Menurut Latif pembayaran PNBP langsung ke kas negara melalu kode billing secara otomatis melalui sistem OSS. Layanan perizinan tidak dipungut biaya apapun sehingga tidak perlu ada jasa broker.
Latif menjelaskan apabila mengalami atau menemukan adanya indikasi pungli bisa mengadukan ke kanal pengaduan lapor.go.id, SMS 1708, media sosial @lapor1708 serta aplikasi mobile (Android dan iOS).
Selain layanan online, KKP semakin gencar menggelar layanan jemput bola gerai perizinan untuk membantu nelayan dan pelaku usaha.
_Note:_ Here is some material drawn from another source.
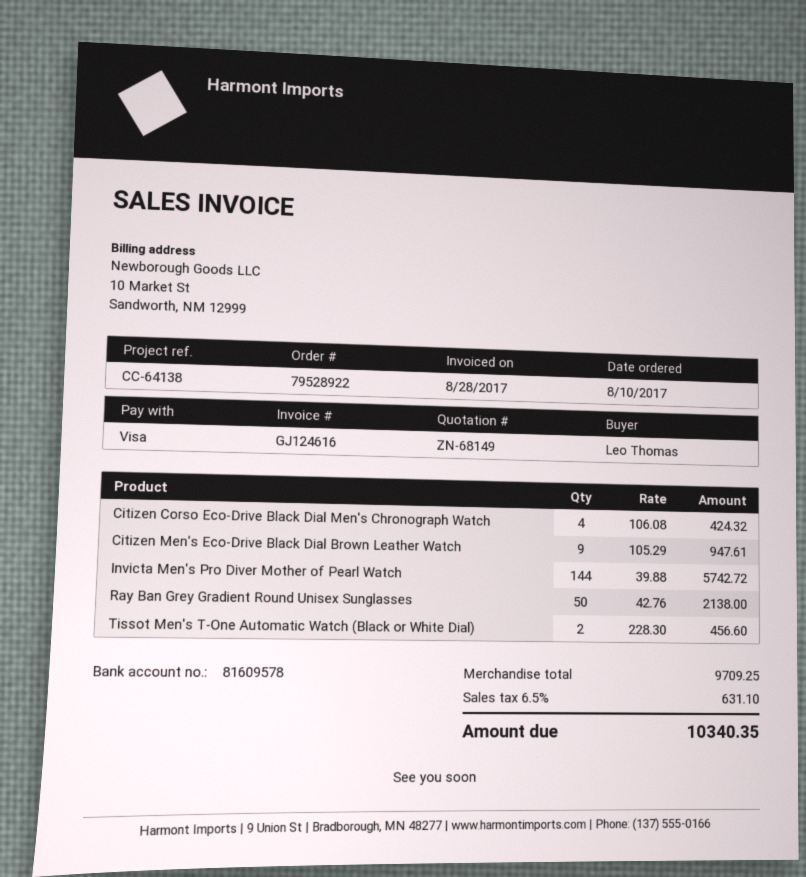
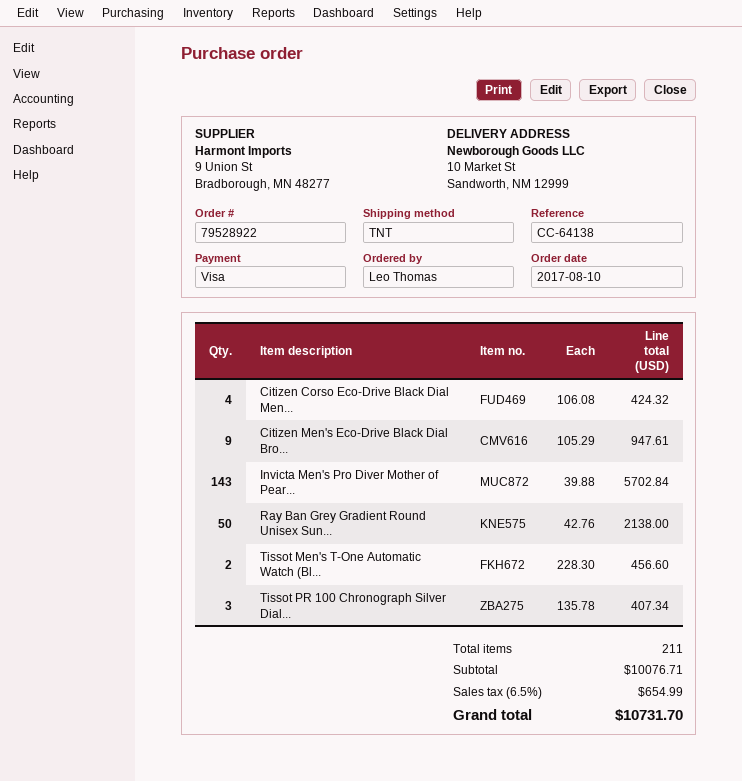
Invicta Men's Pro Diver Mother of Pearl Watch: 144 x 39.88 = 5742.72 -> 143 x 39.88 = 5702.84
Tissot PR 100 Chronograph Silver Dial...: none -> 3 x 135.78 = 407.34
subtotal: 9709.25 -> 10076.71
tax: 6.5% = 631.10 -> 6.5% = 654.99
total: 10340.35 -> 10731.70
Pada tahun 2025 telah dilakukan 12 kali pelayanan gerai di berbagai lokasi, meliputi PPS Cilacap, Jawa Tengah; PPN Brondong, Lamongan Jatim; PPP Pondok Dadap, Malang, Jatim; PPI Kuala Penet, Lampung Timur, Lampung; PPI Palang, Tuban, Jatim; PP Oeba, Kupang, NTT; PP Kijang, Kepri; PPS Belawan, Medan, Sumut; PPS Bitung, Sulut; PPS Kendari, Sultra; PP Sadeng, Jatim; PP Takalar, Sulsel.
Gerai keliling akan diperbanyak di sentra-sentra nelayan yang waktunya dikoordinasikan dengan pemerintah daerah setempat dan UPT lingkup Ditjen Perikanan Tangkap.